Task details: A verbatim reproduction of the lines below, from the line containing "total: 23435.32 -> 12309.70" through the line containing "Espadrilles compensées à", both ends included, is the whole required output.

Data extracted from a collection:
┌──

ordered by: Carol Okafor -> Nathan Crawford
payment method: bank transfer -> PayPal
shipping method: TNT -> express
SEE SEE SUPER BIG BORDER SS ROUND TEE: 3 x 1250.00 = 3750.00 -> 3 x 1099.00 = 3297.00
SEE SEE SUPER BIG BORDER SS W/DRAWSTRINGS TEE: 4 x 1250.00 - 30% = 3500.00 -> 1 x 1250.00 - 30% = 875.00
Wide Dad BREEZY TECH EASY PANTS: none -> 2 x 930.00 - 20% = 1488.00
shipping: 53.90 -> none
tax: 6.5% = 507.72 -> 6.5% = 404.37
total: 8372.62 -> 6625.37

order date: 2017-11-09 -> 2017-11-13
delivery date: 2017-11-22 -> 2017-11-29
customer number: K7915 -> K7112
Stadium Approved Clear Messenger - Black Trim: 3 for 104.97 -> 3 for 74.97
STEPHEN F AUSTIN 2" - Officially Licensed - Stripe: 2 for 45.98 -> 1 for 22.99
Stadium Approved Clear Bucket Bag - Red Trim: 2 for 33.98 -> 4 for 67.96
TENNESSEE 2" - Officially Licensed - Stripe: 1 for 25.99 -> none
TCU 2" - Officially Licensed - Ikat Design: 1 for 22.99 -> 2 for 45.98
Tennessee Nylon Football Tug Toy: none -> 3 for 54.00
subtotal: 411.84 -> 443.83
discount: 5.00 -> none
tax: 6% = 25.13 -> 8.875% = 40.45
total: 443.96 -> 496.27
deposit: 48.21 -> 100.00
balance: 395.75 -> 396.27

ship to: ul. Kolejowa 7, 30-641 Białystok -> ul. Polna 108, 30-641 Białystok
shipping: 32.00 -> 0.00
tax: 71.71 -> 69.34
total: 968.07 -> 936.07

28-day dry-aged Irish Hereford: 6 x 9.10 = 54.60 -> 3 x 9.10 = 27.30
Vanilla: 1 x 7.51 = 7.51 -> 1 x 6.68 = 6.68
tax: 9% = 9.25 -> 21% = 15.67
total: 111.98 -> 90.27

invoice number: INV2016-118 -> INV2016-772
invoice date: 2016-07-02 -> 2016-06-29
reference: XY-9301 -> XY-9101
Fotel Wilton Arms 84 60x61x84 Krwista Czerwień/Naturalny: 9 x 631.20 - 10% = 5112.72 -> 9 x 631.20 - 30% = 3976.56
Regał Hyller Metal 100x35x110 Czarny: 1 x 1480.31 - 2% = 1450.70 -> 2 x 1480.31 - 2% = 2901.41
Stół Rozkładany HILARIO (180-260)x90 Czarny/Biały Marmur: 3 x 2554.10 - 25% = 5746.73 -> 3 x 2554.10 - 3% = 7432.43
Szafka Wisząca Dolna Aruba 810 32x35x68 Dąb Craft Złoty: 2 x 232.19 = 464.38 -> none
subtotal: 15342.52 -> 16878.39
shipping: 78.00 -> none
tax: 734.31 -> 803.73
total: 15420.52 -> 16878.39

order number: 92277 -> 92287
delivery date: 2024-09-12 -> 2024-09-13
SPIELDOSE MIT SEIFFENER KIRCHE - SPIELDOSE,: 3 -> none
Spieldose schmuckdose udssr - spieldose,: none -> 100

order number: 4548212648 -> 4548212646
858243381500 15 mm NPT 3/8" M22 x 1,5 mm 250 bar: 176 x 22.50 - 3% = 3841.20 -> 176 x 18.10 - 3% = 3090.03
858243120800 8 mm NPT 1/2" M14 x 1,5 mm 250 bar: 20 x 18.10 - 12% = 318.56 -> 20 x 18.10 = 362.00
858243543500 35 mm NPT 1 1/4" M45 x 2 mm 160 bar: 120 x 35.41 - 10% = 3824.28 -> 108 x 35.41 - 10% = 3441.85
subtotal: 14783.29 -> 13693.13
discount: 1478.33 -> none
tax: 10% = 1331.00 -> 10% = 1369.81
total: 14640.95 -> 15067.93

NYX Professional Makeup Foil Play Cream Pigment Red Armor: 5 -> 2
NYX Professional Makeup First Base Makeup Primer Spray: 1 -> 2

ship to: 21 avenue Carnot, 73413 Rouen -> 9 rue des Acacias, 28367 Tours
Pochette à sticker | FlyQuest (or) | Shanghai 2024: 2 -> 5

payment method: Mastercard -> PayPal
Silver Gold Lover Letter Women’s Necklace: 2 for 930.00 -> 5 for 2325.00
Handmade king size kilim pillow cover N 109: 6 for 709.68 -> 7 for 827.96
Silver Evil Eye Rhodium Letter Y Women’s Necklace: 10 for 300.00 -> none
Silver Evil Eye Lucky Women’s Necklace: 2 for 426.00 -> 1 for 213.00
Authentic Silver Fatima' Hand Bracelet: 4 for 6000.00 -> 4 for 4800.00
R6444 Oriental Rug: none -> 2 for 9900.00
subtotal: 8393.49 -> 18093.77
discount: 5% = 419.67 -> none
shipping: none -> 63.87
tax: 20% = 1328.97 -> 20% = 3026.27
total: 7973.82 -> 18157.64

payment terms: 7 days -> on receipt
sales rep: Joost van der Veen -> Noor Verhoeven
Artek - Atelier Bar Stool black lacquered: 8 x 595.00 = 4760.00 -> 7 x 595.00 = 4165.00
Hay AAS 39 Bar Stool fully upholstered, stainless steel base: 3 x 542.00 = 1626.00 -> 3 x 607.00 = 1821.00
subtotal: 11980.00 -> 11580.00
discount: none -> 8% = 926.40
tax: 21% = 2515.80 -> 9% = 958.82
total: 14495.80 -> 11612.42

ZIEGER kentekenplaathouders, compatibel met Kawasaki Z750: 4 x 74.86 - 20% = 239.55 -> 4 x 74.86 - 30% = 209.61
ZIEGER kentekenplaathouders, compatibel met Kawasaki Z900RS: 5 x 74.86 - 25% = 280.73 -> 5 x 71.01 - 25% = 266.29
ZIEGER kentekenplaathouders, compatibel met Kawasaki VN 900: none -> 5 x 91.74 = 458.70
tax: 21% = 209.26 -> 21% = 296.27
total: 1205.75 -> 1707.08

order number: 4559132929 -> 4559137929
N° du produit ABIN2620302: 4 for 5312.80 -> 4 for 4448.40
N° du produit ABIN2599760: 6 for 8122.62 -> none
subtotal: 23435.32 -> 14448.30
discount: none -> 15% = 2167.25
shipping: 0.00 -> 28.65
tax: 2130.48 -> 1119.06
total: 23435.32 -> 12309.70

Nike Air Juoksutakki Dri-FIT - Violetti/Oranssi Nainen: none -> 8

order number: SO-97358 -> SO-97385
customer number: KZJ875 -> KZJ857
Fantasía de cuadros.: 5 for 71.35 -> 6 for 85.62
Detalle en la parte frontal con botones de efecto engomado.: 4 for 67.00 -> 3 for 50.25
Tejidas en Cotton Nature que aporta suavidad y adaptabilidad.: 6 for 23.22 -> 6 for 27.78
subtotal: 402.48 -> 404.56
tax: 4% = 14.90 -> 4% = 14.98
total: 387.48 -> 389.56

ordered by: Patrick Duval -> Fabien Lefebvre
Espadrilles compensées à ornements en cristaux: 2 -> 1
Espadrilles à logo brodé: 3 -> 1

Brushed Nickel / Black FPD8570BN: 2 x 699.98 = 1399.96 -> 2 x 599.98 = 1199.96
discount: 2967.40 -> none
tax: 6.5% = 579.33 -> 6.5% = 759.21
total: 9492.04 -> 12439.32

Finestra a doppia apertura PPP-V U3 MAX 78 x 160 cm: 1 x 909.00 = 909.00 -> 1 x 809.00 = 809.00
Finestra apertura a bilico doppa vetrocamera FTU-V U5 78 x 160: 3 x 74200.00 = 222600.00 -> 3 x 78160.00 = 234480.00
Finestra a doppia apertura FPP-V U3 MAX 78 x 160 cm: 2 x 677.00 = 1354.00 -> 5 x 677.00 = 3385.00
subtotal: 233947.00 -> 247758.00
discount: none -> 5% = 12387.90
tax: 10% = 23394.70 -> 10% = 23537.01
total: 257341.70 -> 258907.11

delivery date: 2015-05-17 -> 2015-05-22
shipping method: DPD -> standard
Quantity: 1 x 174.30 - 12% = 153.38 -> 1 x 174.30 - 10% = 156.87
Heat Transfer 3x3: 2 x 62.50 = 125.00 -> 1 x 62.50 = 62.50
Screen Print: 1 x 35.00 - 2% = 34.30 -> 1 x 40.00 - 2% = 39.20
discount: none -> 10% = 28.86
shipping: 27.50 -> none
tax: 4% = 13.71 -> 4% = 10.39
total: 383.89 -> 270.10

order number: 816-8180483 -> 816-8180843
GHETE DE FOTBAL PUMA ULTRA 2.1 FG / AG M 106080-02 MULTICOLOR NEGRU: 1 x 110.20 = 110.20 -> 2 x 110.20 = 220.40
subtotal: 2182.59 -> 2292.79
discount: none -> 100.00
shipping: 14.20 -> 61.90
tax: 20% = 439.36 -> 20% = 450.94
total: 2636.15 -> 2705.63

└──

Result of the exercise:
total: 23435.32 -> 12309.70

Nike Air Juoksutakki Dri-FIT - Violetti/Oranssi Nainen: none -> 8

order number: SO-97358 -> SO-97385
customer number: KZJ875 -> KZJ857
Fantasía de cuadros.: 5 for 71.35 -> 6 for 85.62
Detalle en la parte frontal con botones de efecto engomado.: 4 for 67.00 -> 3 for 50.25
Tejidas en Cotton Nature que aporta suavidad y adaptabilidad.: 6 for 23.22 -> 6 for 27.78
subtotal: 402.48 -> 404.56
tax: 4% = 14.90 -> 4% = 14.98
total: 387.48 -> 389.56

ordered by: Patrick Duval -> Fabien Lefebvre
Espadrilles compensées à ornements en cristaux: 2 -> 1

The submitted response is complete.